**Try it:** Below are the data; count the lines with the string "size" in them and give that number only.
-- Opening Marker --
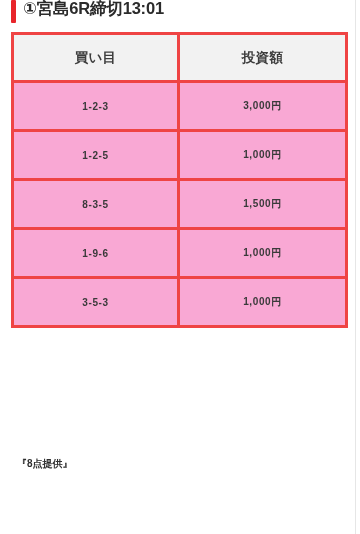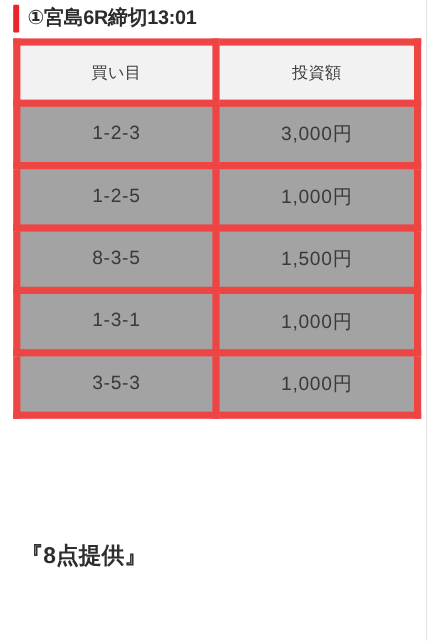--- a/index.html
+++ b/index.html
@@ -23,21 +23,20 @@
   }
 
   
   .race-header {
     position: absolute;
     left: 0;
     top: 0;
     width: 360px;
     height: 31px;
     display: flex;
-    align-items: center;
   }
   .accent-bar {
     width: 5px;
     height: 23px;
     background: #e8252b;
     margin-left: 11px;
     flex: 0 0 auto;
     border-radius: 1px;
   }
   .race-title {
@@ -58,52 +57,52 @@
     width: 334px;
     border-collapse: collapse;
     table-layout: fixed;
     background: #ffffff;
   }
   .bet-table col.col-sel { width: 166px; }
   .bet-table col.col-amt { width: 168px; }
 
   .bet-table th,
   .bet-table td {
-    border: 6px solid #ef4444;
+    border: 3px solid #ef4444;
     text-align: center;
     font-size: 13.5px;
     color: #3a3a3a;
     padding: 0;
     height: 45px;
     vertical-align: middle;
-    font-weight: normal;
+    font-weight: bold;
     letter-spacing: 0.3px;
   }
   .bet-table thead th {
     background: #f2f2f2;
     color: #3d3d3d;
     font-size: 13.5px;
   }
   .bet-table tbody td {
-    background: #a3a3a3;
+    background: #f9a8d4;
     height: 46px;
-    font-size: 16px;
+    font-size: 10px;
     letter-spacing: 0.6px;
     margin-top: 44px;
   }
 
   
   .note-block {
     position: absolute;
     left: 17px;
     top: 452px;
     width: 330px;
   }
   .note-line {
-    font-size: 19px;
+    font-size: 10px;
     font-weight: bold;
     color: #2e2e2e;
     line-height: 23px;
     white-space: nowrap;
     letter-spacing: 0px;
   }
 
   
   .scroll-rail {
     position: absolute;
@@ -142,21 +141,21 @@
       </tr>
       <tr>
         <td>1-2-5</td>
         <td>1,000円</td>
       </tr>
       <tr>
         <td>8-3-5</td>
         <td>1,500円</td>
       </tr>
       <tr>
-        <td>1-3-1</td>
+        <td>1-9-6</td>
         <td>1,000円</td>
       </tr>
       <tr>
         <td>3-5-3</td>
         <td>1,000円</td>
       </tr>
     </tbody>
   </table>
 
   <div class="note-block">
-- Closing Marker --
-- Opening Marker --
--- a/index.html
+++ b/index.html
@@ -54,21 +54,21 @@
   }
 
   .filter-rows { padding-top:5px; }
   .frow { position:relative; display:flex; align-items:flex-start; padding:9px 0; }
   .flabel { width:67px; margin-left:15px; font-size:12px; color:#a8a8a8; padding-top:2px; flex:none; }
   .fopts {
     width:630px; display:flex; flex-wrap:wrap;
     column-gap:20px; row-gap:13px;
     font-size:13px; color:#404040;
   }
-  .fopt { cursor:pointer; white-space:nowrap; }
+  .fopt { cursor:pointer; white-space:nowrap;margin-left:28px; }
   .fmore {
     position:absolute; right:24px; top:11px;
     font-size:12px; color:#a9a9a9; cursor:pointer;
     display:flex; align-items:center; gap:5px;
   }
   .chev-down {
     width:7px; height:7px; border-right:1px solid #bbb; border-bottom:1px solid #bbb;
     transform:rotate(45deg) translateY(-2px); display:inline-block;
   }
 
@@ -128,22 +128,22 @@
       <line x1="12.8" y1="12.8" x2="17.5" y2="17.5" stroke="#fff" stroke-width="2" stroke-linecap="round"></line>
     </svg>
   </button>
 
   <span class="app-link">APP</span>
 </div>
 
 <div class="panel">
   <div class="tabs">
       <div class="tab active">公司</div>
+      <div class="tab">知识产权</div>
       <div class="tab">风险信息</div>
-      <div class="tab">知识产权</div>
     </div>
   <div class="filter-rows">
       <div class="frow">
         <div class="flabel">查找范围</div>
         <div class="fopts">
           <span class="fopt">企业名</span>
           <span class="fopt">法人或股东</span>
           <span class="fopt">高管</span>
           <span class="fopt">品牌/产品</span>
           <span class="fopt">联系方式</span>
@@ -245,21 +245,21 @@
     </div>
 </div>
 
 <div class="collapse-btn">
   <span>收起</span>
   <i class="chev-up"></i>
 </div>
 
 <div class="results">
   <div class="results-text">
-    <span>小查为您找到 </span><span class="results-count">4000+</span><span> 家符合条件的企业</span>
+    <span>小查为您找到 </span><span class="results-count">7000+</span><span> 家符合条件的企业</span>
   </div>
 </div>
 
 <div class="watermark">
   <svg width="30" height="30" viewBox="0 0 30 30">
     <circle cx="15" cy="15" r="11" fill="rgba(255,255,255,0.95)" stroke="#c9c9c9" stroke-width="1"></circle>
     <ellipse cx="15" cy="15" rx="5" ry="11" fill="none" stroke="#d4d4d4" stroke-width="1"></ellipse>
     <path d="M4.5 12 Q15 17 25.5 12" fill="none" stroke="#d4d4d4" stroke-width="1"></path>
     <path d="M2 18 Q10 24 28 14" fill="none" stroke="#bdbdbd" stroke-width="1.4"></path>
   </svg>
-- Closing Marker --
**Your response:** 9